Think Forward Power, whose main activities include consultancy, outage support, regulatory approvals and permitting, and power generation project development and construction, has kept a keen eye on the growing energy market, given it is “still maturing,” as Valdivia described it.
“One of the current biggest challenges, but which we also see as being an opportunity, is for existing service providers to adapt to a new, more competitive market. New power plant construction is reportedly being developed with very aggressive and competitive prices, which in turn results in reduced project budgets. Spanish companies appear to be well-positioned in the market based on their familiarity with the culture, language compatibility and competitive pricing,” he said.
This does not mean, however, that other nations are excluded, Valdivia said. “Mexico welcomes partnerships with foreign organizations and particularly those in oil exploration and production, liquefied natural gas export, solar, wind and gas-fired power generation. Each area of the energy market includes a number of active international participants, and those appear to be driven by individual companies’ skills, know-how and interest in investment in Mexico.”
Freight forwarders; cargo carriers; engineering, procurement and construction companies; and other logistics suppliers are some of the new investors, particularly for the wind energy projects, which depend heavily on effective, capable transportation and logistics.
“For example, a typical 125-megawatt project may require shipments of approximately 1,000 large components, including blades, nacelles and tower sections,” Valdivia said. “These components are often delivered to Mexico through Altamira Port in the Gulf of Mexico, or Manzanillo Port in the Pacific. Such transportation is going to be crucial in helping contractors to deliver projects on time.”
Boon For Transporters
Mexico’s energy reform is already having positive impacts for the region’s transport industry, including for well-established businesses like Mucino Transportes, which offers specialized transport services, particularly those of heavy and oversized loads in Mexico, the U.S. and Canada.

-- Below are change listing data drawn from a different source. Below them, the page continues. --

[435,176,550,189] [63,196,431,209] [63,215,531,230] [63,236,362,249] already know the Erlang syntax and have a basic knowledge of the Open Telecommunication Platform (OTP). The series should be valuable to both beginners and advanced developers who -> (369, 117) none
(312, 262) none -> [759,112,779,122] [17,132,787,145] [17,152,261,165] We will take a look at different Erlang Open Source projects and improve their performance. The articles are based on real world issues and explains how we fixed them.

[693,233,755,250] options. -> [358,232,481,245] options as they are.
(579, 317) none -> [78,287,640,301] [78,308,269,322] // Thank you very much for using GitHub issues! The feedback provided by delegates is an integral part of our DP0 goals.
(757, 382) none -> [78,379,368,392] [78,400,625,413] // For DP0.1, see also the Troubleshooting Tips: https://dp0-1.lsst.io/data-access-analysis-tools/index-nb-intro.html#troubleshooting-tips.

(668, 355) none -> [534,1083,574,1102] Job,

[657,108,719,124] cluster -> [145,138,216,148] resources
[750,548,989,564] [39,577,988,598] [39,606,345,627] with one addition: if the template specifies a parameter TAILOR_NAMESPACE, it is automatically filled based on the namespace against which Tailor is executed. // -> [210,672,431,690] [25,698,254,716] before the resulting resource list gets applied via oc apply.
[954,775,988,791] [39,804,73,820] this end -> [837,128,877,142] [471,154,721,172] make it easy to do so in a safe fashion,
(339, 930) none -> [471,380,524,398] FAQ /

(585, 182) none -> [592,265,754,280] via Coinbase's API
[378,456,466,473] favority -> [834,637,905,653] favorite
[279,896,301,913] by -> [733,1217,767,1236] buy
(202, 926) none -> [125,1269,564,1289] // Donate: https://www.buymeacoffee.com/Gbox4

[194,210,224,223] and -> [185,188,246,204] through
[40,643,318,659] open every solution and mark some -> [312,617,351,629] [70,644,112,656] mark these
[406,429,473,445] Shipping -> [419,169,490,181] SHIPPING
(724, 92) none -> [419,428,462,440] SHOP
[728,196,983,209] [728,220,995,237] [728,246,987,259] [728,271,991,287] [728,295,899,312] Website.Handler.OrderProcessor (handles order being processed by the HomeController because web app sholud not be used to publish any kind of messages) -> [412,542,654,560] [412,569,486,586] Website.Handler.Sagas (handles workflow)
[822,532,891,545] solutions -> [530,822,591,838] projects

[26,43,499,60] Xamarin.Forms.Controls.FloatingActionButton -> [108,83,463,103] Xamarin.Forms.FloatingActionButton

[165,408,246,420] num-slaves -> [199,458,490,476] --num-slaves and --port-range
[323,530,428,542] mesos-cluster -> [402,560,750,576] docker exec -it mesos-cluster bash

Raúl Cuevas Fernandez, in Mucino’s commercial division, said he anticipates being very active with the number of wind farms planned for development next year plus other wind combined cycle projects. Mucino already transports, across distances of 1,000 kilometers, heavy components ranging from 200 to 300 tonnes for energy projects in the towns of Topolobampo, Cortijo and El Carmen. Mucino is also in the planning stages of transporting an oversized load from Topolobampo to San Miguel Zapotitlan in the Los Mochis area.
Given the potential, it’s a particularly competitive market. “There are a number of foreign companies entering Mexico, and combined with other major players that are dropping market prices, we are starting to see some delays on projects. This makes it more difficult to win bids, but we believe there are enough projects in forthcoming years, for many to benefit from,” Fernandez said.
Some transporters were concerned about access to projects, given that wind farms, for example, are usually sited in remote locations. However, Fernandez did not see this as a problem: “Mexico’s infrastructure is constantly evolving, but ultimately it’s about doing business with what exists and adapting to opportunities. As such we are expanding our capabilities with the acquisition of new equipment such as Faktor 5 and Addrive, along with other ultra-long decks so that we are well prepared with the right tools, for when new opportunities arise.”
However, while Mexico’s energy reform is certainly on its way to becoming one of the world’s most attractive investment destinations, challenges remain, including consolidation of the new model, and transparency and accountability. Also, the need to attract private investment means that value chains of supply, and delivery of those, will prove vital in changing the economic landscape for all involved.
Kerry Dimmer is an award-winning freelance journalist, focused on African business affairs.